- _Required action_: Write out the line that contains "shipping: 27.00 -> none", then every following line to the end of the records below, with no other lines and no changes.

____

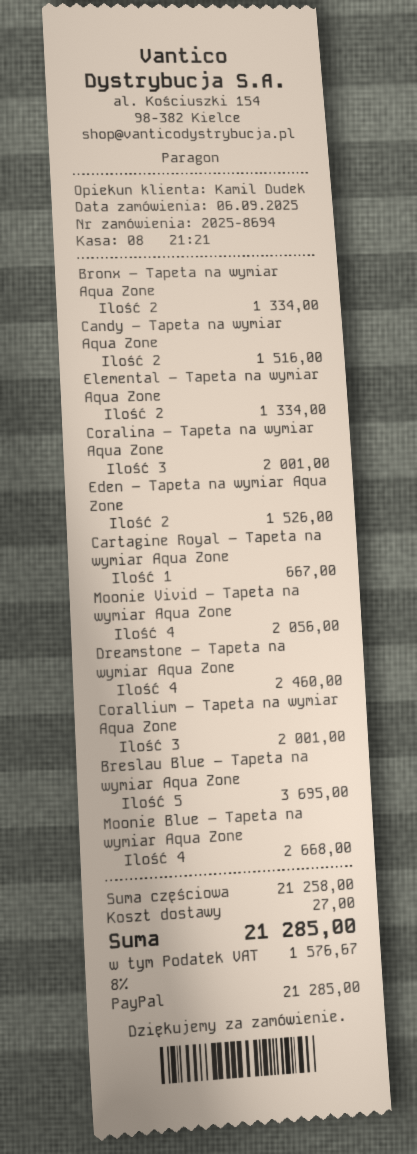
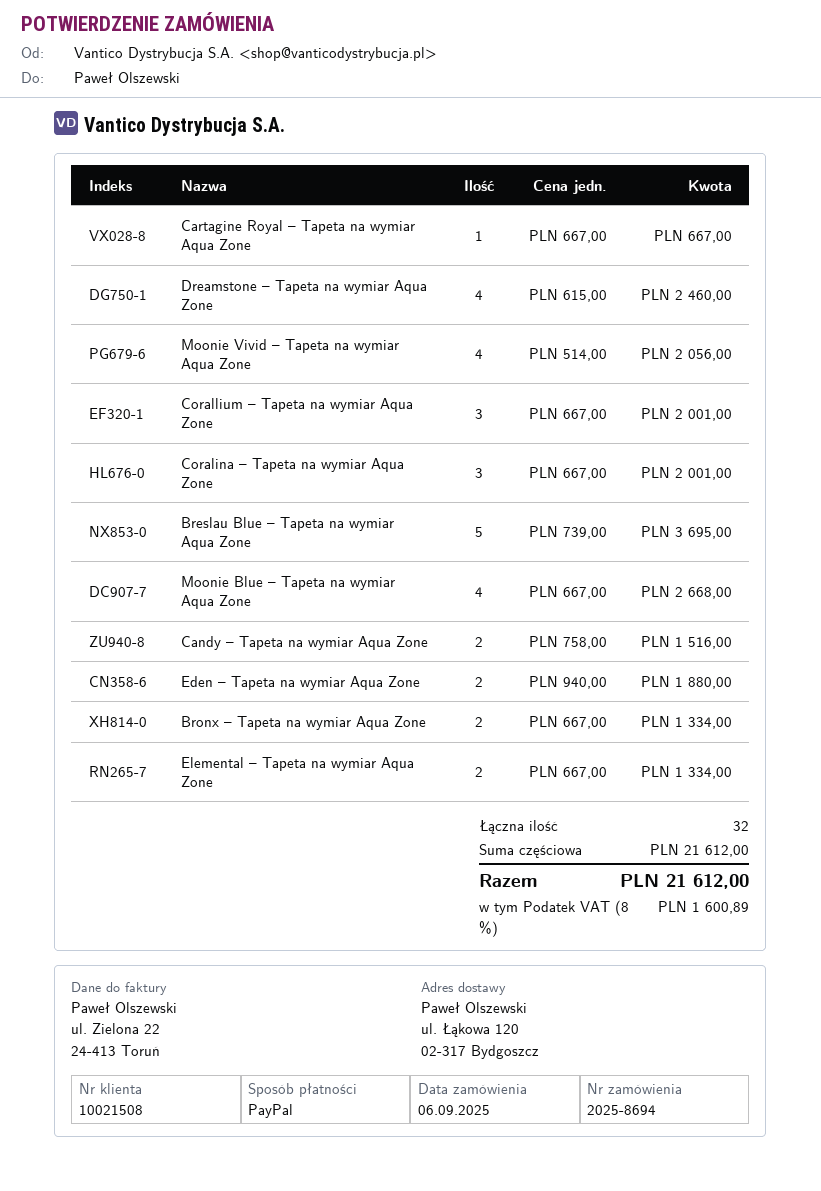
Eden – Tapeta na wymiar Aqua Zone: 2 for 1526.00 -> 2 for 1880.00
subtotal: 21258.00 -> 21612.00
shipping: 27.00 -> none
tax: 8% = 1576.67 -> 8% = 1600.89
total: 21285.00 -> 21612.00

____

- _Answer space_:
shipping: 27.00 -> none
tax: 8% = 1576.67 -> 8% = 1600.89
total: 21285.00 -> 21612.00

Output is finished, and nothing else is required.